この企画は、毎月末の日にX(旧Twitter)やpixivなどのSNSで、その月に描いたイラストや絵をまとめて投稿するというシンプルなもの。特定の主催者や運営団体は存在せず、絵師たちが自発的にハッシュタグをつけて参加することで毎月末に自然と盛り上がる仕組みになっている。note、pixiv、X、TikTokなど複数のプラットフォームで使われており、プラットフォームをまたいだコミュニティ企画として定着している。

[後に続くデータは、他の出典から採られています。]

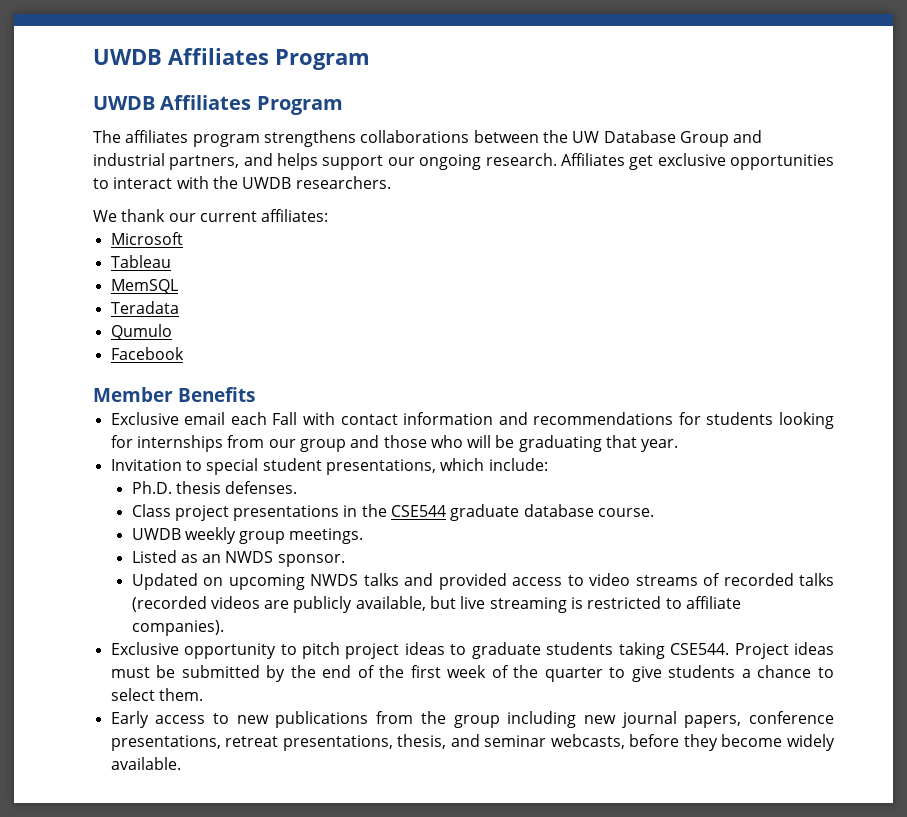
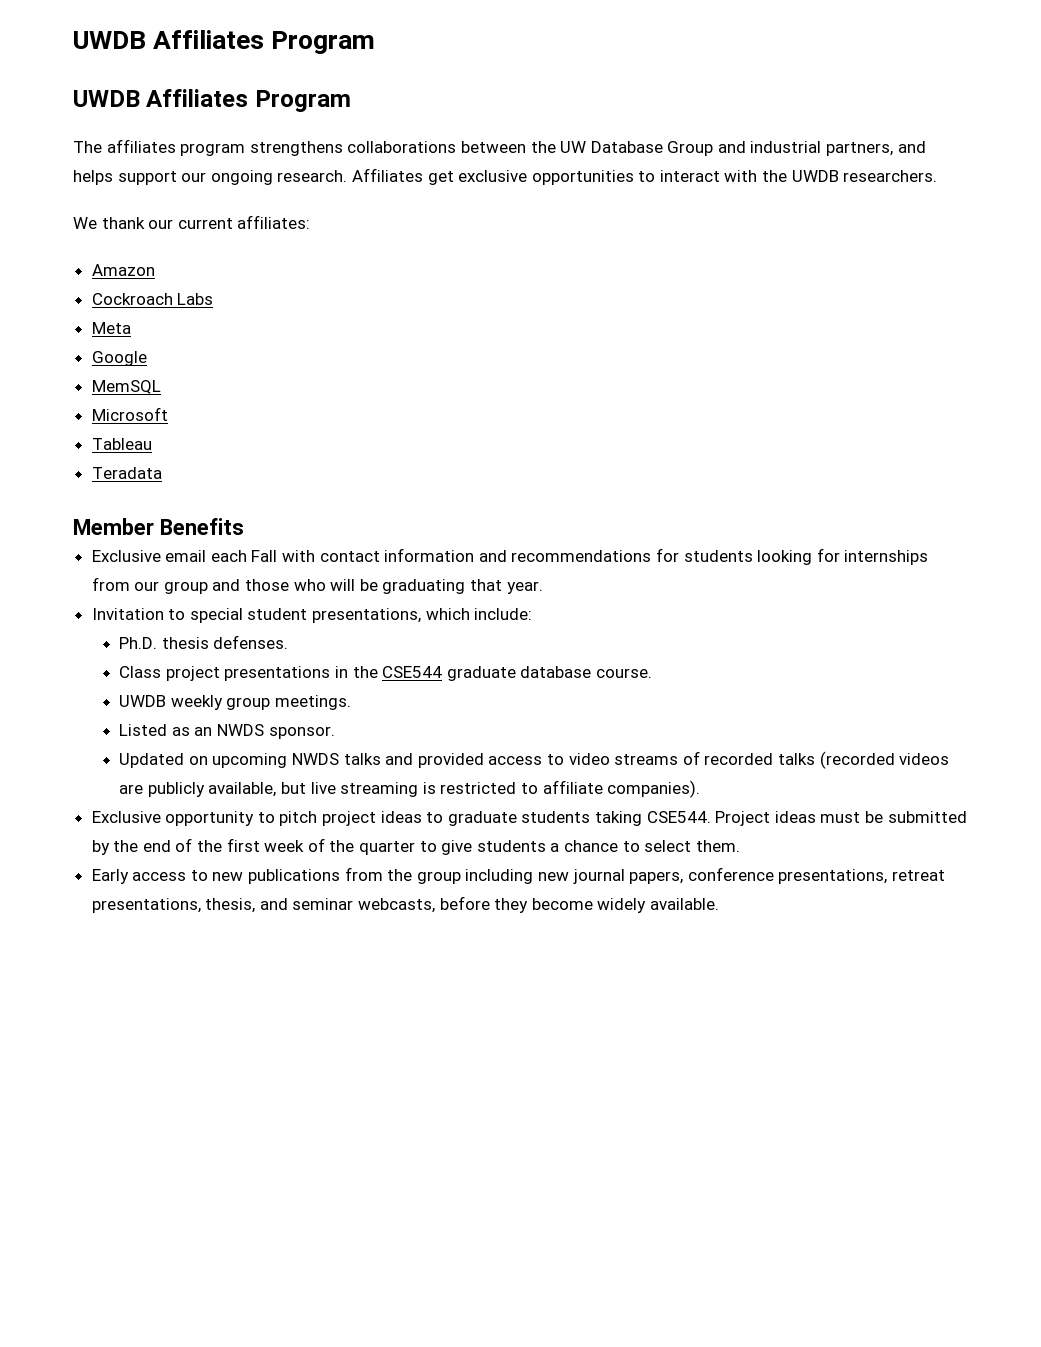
(329, 215) none -> [91,264,155,276] [91,293,214,305] [91,322,131,334] [91,351,147,366] [91,380,161,394] // Amazon // Cockroach Labs // Meta // Google // MemSQL
[110,279,178,294] // MemSQL -> (152, 444) none
[110,324,172,340] [110,347,184,360] // Qumulo // Facebook -> (162, 473) none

この企画が絵師たちに支持される理由は大きく二つある。一つは「発見」の機能だ。ハッシュタグをつけて投稿することで、普段はフォロワー以外の目に触れにくい作品が多くの人に届く可能性が生まれる。もう一つは「振り返り」の機能で、1ヶ月間に何を描いたか、どれくらい上達しているか、どこを練習すべきかを整理する機会になる。
今月の投稿を見ると、「今月は沢山描けた!」という達成感の声から、「1枚だけ……やっぱ忙しいっすね社会人は」という共感を呼ぶ投稿まで幅広い。枚数の多少にかかわらず参加できる間口の広さが、この企画の長期的な定着につながっている。「来月もゆるっと頑張ります」「来月も沢山描きたい!」といった前向きなコメントも多く、月ごとの区切りとして次の創作意欲を高める効果も果たしている。
今後も毎月末になるたびに同様のトレンド入りが繰り返されると見られ、絵師コミュニティの月例行事として引き続き注目される企画だ。